Excerpts from a dataset:
◇ ◇ ◇

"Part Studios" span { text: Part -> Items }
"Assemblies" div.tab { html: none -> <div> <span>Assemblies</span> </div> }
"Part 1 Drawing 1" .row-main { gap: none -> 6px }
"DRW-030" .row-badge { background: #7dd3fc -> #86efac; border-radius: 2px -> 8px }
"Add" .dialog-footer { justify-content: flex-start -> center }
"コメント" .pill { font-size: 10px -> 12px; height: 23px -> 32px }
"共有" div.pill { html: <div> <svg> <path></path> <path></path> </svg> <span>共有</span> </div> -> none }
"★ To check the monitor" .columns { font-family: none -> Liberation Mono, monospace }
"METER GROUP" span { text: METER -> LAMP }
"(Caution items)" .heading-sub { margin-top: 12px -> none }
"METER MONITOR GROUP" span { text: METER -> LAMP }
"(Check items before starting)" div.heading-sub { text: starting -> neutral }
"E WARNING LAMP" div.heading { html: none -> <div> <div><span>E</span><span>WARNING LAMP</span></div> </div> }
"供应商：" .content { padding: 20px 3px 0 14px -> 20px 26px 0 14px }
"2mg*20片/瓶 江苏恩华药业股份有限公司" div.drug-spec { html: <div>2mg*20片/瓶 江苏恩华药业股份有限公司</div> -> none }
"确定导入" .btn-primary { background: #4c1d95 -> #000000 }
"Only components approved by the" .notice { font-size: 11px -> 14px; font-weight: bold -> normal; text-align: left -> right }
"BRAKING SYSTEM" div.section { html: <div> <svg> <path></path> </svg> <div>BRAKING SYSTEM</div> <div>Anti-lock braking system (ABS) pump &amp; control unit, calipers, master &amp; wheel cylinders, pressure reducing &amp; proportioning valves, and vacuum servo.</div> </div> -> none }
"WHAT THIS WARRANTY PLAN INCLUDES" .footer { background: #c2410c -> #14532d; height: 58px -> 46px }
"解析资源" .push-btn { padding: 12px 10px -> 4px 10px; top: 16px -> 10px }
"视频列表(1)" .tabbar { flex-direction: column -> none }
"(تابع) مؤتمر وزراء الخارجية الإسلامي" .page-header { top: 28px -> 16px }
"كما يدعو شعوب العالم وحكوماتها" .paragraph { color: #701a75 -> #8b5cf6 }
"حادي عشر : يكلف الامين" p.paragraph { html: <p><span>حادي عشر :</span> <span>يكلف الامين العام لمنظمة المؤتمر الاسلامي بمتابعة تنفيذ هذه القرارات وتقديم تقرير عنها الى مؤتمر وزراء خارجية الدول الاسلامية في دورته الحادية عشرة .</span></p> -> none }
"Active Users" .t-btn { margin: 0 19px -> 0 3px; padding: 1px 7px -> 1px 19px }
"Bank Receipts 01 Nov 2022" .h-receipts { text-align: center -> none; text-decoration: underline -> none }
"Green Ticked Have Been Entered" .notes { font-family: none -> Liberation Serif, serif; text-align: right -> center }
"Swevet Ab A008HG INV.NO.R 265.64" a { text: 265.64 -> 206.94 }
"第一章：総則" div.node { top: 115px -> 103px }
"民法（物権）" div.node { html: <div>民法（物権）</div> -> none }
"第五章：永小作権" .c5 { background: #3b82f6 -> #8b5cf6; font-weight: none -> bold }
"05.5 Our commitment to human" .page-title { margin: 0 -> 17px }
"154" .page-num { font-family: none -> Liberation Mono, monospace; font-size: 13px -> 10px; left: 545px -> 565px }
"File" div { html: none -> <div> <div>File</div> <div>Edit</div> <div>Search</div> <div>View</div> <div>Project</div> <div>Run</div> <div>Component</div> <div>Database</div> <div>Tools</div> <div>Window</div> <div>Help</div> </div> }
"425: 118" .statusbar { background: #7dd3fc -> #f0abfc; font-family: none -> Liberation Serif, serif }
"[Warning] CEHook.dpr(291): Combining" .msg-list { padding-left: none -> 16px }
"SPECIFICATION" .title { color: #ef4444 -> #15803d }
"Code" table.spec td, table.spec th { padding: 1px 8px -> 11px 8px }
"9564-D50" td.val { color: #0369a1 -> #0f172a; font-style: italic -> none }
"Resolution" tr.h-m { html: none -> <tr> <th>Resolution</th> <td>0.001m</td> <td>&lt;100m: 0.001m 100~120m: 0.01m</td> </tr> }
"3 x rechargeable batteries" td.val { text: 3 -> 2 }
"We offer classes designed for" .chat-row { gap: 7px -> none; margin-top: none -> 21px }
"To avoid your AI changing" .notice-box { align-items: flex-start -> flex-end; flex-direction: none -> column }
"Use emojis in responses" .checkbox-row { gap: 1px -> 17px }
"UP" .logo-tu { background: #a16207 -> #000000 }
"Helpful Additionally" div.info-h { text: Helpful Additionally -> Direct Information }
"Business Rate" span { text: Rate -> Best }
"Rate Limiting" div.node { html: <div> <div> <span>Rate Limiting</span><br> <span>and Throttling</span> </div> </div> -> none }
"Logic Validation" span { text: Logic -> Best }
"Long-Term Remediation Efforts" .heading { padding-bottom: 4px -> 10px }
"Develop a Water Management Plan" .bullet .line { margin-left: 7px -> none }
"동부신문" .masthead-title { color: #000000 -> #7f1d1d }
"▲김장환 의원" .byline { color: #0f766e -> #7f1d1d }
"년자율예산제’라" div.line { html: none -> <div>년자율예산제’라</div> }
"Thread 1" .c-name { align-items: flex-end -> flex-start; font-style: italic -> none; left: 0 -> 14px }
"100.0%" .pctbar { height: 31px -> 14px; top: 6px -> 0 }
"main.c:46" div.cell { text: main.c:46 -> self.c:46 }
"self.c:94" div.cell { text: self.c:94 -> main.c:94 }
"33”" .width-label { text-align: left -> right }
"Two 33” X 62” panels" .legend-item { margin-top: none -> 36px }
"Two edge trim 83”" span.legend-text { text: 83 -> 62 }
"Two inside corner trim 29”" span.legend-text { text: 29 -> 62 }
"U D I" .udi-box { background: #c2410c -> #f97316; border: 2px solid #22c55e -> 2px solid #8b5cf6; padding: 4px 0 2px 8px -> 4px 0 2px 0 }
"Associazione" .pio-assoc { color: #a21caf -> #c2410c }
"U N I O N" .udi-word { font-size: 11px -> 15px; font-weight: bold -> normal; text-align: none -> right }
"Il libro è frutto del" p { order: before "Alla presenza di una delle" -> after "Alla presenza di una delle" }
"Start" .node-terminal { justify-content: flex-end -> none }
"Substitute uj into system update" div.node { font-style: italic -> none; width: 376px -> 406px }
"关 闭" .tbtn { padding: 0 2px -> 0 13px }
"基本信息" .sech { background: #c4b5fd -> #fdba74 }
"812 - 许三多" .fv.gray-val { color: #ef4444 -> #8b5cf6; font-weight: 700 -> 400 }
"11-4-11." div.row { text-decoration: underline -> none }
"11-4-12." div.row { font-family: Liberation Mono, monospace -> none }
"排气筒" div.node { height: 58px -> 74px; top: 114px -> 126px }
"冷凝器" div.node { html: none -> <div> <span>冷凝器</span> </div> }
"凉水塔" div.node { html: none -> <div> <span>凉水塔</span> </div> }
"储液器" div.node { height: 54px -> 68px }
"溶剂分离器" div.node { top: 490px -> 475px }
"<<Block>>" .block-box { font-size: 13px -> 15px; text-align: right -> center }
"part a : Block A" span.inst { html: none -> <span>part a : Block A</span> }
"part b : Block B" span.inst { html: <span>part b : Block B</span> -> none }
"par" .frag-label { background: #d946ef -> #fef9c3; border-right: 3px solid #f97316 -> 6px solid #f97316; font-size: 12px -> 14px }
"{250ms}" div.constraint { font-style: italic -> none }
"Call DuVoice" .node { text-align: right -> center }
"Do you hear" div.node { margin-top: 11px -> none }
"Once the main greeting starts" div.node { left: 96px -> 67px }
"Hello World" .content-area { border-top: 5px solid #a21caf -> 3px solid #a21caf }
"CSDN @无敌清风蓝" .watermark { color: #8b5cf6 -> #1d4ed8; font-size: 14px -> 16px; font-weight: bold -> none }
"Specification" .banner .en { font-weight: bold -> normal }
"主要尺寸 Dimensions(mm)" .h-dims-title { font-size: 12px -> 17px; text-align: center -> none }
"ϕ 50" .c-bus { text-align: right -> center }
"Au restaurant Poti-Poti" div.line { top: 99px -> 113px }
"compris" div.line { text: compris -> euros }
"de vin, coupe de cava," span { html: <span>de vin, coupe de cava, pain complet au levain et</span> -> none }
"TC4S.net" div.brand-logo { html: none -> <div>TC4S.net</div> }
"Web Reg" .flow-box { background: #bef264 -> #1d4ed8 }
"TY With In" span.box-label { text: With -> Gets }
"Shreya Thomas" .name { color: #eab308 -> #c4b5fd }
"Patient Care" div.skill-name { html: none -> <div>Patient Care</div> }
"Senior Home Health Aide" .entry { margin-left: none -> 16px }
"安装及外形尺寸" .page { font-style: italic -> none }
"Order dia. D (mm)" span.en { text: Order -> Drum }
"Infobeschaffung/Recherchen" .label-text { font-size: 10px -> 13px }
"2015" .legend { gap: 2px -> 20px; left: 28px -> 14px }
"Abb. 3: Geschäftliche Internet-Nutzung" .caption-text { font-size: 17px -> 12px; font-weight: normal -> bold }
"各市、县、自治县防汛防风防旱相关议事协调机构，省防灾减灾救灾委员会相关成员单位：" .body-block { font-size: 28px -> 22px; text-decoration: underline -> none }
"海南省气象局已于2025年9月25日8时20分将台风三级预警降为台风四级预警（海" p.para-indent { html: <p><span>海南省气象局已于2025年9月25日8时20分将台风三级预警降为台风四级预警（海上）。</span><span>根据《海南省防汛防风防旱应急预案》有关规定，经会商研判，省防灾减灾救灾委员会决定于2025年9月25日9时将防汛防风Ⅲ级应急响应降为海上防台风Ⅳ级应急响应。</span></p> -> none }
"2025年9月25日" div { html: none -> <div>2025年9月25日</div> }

◇ ◇ ◇

Your goal: Above are the entries. Copy exactly the part that opens with the line containing "text: 3 -> 2" and closes with the line containing "justify-content: flex-end ->", and no more.

Response area:
"3 x rechargeable batteries" td.val { text: 3 -> 2 }
"We offer classes designed for" .chat-row { gap: 7px -> none; margin-top: none -> 21px }
"To avoid your AI changing" .notice-box { align-items: flex-start -> flex-end; flex-direction: none -> column }
"Use emojis in responses" .checkbox-row { gap: 1px -> 17px }
"UP" .logo-tu { background: #a16207 -> #000000 }
"Helpful Additionally" div.info-h { text: Helpful Additionally -> Direct Information }
"Business Rate" span { text: Rate -> Best }
"Rate Limiting" div.node { html: <div> <div> <span>Rate Limiting</span><br> <span>and Throttling</span> </div> </div> -> none }
"Logic Validation" span { text: Logic -> Best }
"Long-Term Remediation Efforts" .heading { padding-bottom: 4px -> 10px }
"Develop a Water Management Plan" .bullet .line { margin-left: 7px -> none }
"동부신문" .masthead-title { color: #000000 -> #7f1d1d }
"▲김장환 의원" .byline { color: #0f766e -> #7f1d1d }
"년자율예산제’라" div.line { html: none -> <div>년자율예산제’라</div> }
"Thread 1" .c-name { align-items: flex-end -> flex-start; font-style: italic -> none; left: 0 -> 14px }
"100.0%" .pctbar { height: 31px -> 14px; top: 6px -> 0 }
"main.c:46" div.cell { text: main.c:46 -> self.c:46 }
"self.c:94" div.cell { text: self.c:94 -> main.c:94 }
"33”" .width-label { text-align: left -> right }
"Two 33” X 62” panels" .legend-item { margin-top: none -> 36px }
"Two edge trim 83”" span.legend-text { text: 83 -> 62 }
"Two inside corner trim 29”" span.legend-text { text: 29 -> 62 }
"U D I" .udi-box { background: #c2410c -> #f97316; border: 2px solid #22c55e -> 2px solid #8b5cf6; padding: 4px 0 2px 8px -> 4px 0 2px 0 }
"Associazione" .pio-assoc { color: #a21caf -> #c2410c }
"U N I O N" .udi-word { font-size: 11px -> 15px; font-weight: bold -> normal; text-align: none -> right }
"Il libro è frutto del" p { order: before "Alla presenza di una delle" -> after "Alla presenza di una delle" }
"Start" .node-terminal { justify-content: flex-end -> none }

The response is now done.